Unfortunately, the savings are not real. Insurance premiums in New York State are among the highest in the country, thanks to regulations that are even more biased against consumers than Obamacare. Other states with less draconian regulation will see substantial increases in premiums, and many of the uninsured will find that the federal subsidies they have been promised will not make that insurance affordable.
New York State is a cautionary tale of insurance regulation run amok. The state adopted guaranteed issue, which prevents insurers from turning down anyone due to pre-existing conditions, and pure community rating, which requires that everyone purchasing insurance on the open market pay exactly the same premium, whether they are young or old, healthy or sick. Mandated benefits were expanded, and cost-reducing practices were limited. Premiums soared but insurers were unable to sell on New York’s individual insurance market without incurring major losses.
Instead of more choice and lower prices, New Yorkers buying their own coverage faced less choice and higher prices. Does that mean Obamacare will bring relief to state residents who cannot afford to buy their own health insurance?
Not really. Avik Roy points out that New York’s rates will still be three times higher than the premiums charged in California today.
Other states will find that health insurance is more expensive under the President’s plan. The U.S. Department of Health and Human Services issued a report today showing that consumers can save on average $71 a month if they purchase the lowest-cost plan in their state compared with the premium that the Congressional Budget Office expected last year. New York’s savings came in at $73 a month — not much more than the other states, but a savings nonetheless.

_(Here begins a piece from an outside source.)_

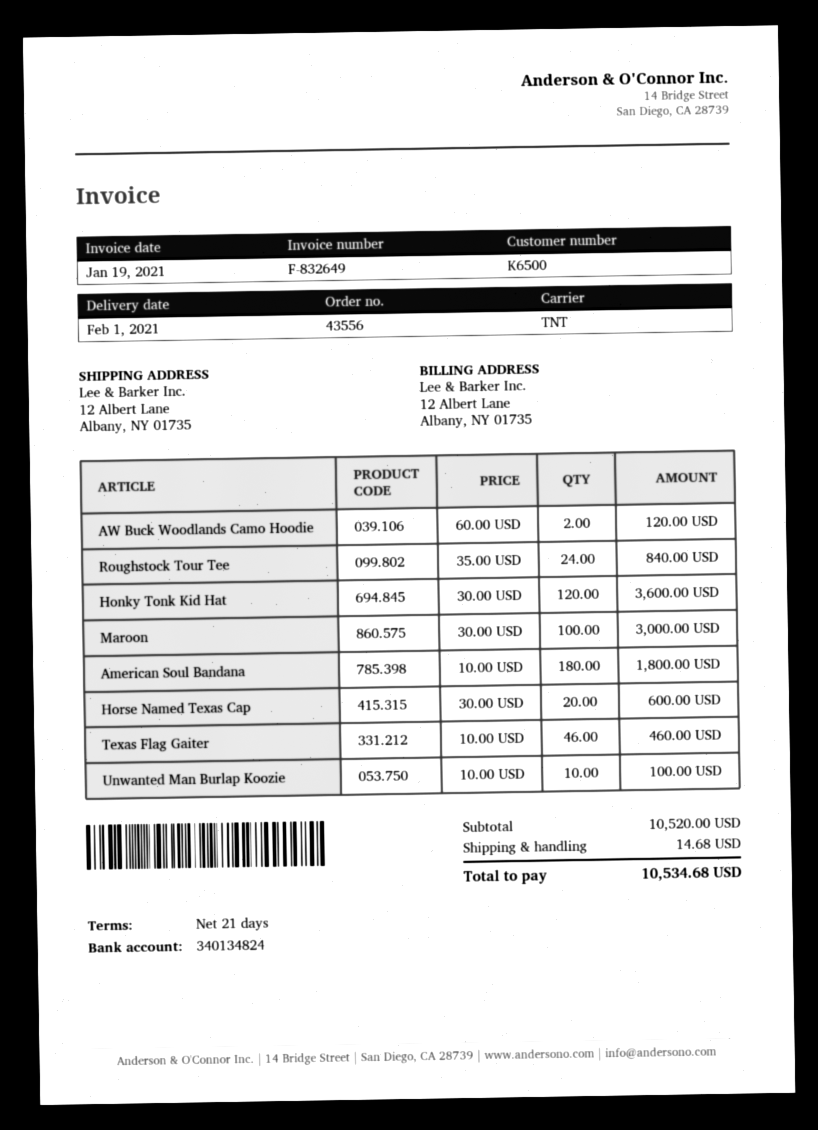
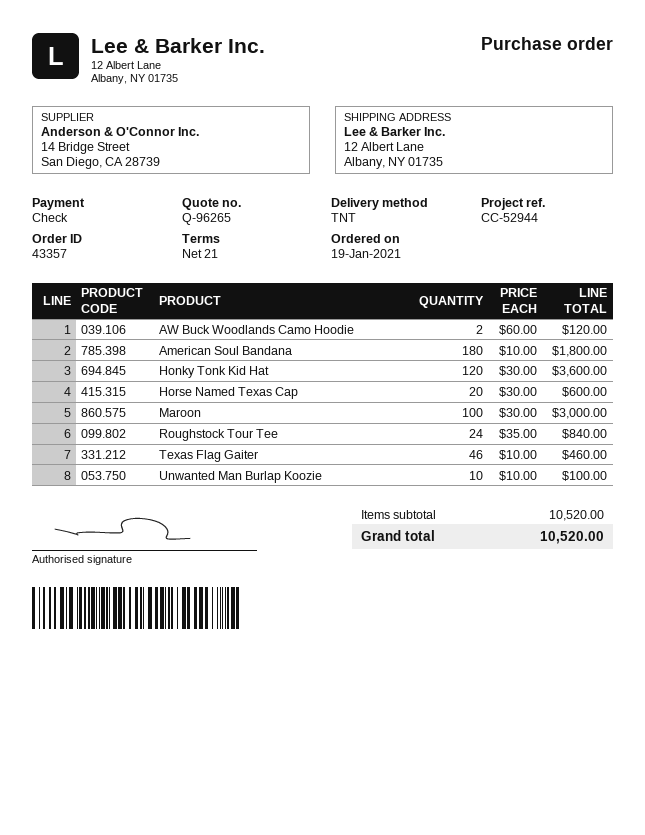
order number: 43556 -> 43357
shipping: 14.68 -> none
total: 10534.68 -> 10520.00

Here again, the numbers reported by the administration fail to tell the whole story. First, the HHS report does not compare prices for the same insurance plans. The apples and oranges comparison favors the administration’s policy.
Second, if enough young people do not enroll in the new health plans, premiums will rise even higher and savings will be cut. HHS assumes that a quarter of the 7 million people they think will sign up for coverage will be under the age of 30. If those young and mostly healthy people decide that they don’t want insurance, an older and sicker group of purchasers will drive up the cost per person that has to be covered by premiums.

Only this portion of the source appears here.